| Summary | National Percentile | Rank vs Metro |
|---|---|---|
| Housing | 61st | Fair |
| Demographics | 18th | Poor |
| Amenities | 61st | Best |
Multifamily Valuation
| Property Details | |
|---|---|
| Address | 248 S Yale St, Hemet, CA, 92544, US |
| Region / Metro | Hemet |
| Year of Construction | 1998 |
| Units | 20 |
| Transaction Date | 2016-10-26 |
| Transaction Price | $2,350,000 |
| Buyer | BURTAL INVESTMENTS LLC |
| Seller | RIVERSIDE COUNTY VENTURES LLC |
248 S Yale St Hemet Multifamily Investment
Neighborhood renter-occupied concentration is high and occupancy has trended upward in recent years, according to WDSuite’s CRE market data, supporting demand durability for a 1998-vintage, 20-unit asset. Pricing power should be approached with measured lease management given income levels and rent-to-income dynamics in the area.
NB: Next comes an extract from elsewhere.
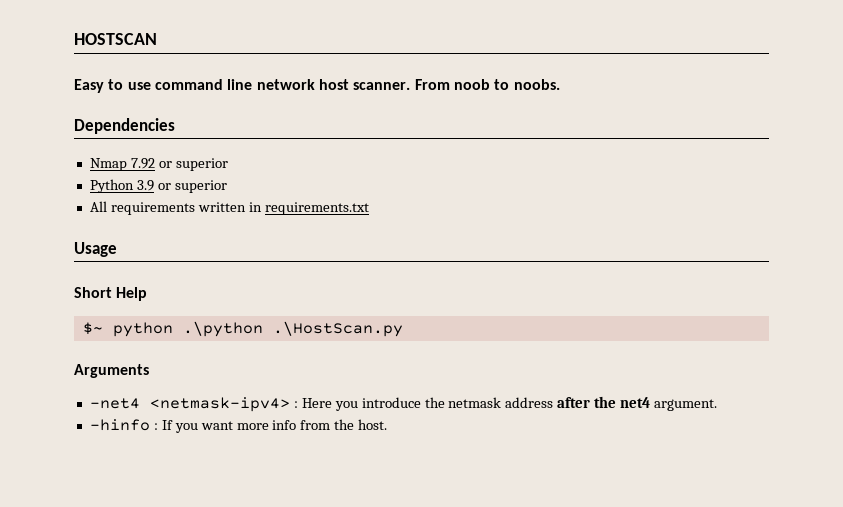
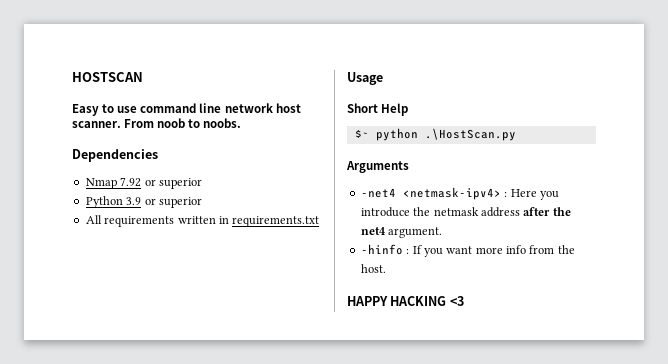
- $~ python .\python .\HostScan.py
+ $~ python .\HostScan.py
+ HAPPY HACKING <3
Located in an Inner Suburb of the Riverside–San Bernardino–Ontario metro, the neighborhood rates B- and ranks 490 out of 997 metro neighborhoods — competitive among Riverside–San Bernardino–Ontario neighborhoods. Amenity access is mixed: grocery, pharmacy, and restaurant density sit in the top quartile nationally, while parks and cafes are limited, which can shift resident priorities toward convenient daily needs over leisure amenities.
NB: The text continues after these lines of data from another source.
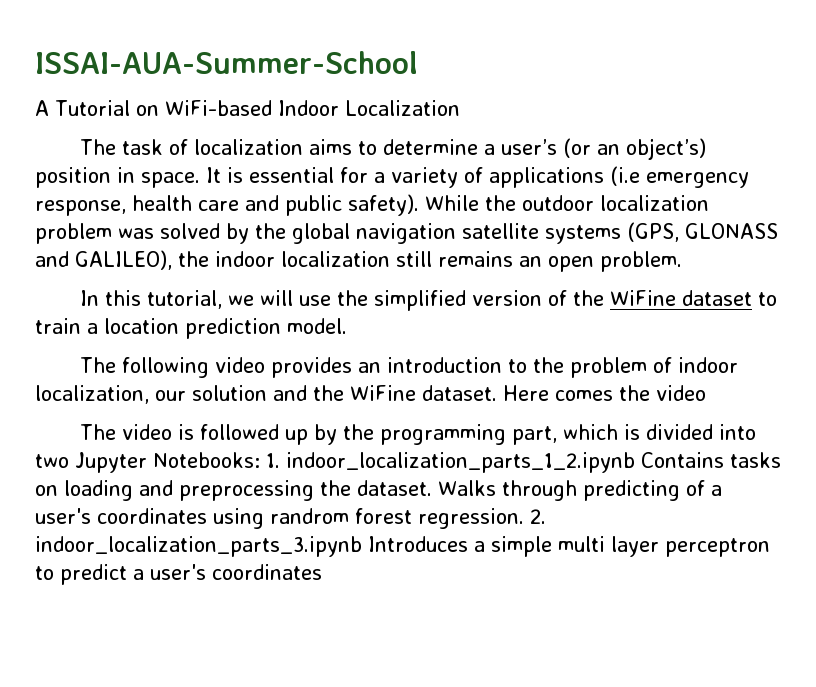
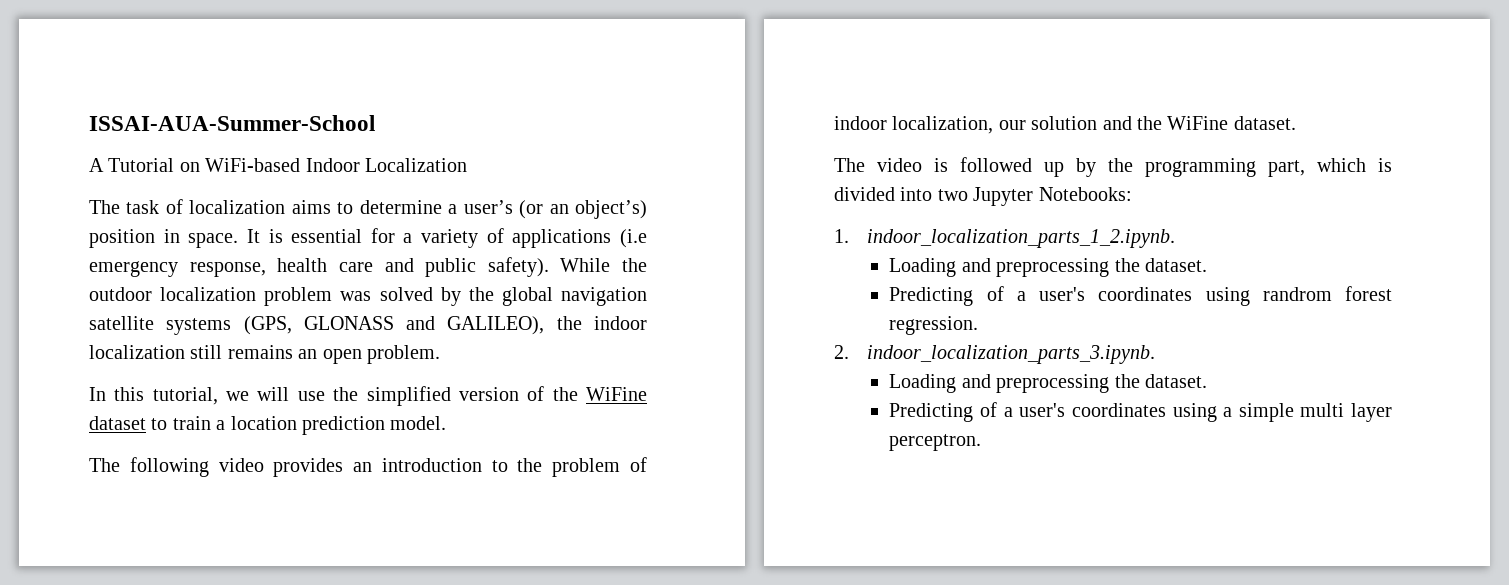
- Here comes the video
- The video is followed up by the programming part, which is divided into two Jupyter Notebooks: 1. indoor_localization_parts_1_2.ipynb Contains tasks on loading and preprocessing the dataset. Walks through predicting of a user's coordinates using randrom forest regression. 2. indoor_localization_parts_3.ipynb Introduces a simple multi layer perceptron to predict a user's coordinates
+ The video is followed up by the programming part, which is divided into two Jupyter Notebooks:
+ 1. indoor_localization_parts_1_2.ipynb.
+ Loading and preprocessing the dataset.
+ Predicting of a user's coordinates using randrom forest regression.
+ 2. indoor_localization_parts_3.ipynb.
+ Loading and preprocessing the dataset.
+ Predicting of a user's coordinates using a simple multi layer perceptron.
The share of housing units that are renter-occupied in the neighborhood is elevated (above the metro median and in a high national percentile), signaling a deep tenant base and potential support for leasing velocity and retention. Neighborhood occupancy has improved over the past five years, which can help underpin cash flow stability during typical turnover cycles.
The property’s 1998 construction is newer than the neighborhood’s older housing stock (average vintage 1969). This positioning can be competitively favorable versus nearby legacy assets, while still leaving room for targeted modernization or systems upgrades to enhance rents and reduce near-term capex variability.
Within a 3-mile radius, demographics indicate recent population growth with additional increases projected, along with an expansion in households and a slight trend toward smaller household sizes. These shifts point to renter pool expansion and support for occupancy stability. Elevated home values relative to incomes in the neighborhood context reinforce reliance on multifamily options, which can aid tenant retention; at the same time, rent-to-income ratios suggest measured affordability pressure that owners should factor into renewal strategies and pricing decisions during lease-up.

Safety signals in this neighborhood are mixed when viewed against the metro and national context. The neighborhood’s overall crime rank sits around the metro median (482 of 997), while national percentiles indicate violent offenses are comparatively better than average and property offenses around average versus neighborhoods nationwide.
Recent trends show improvement in violent offense rates year over year, contrasted with volatility in estimated property offense rates. For investors, this argues for standard risk management: maintain lighting and access controls, coordinate with local property management on reporting practices, and underwrite conservative loss assumptions rather than relying on short-term fluctuations.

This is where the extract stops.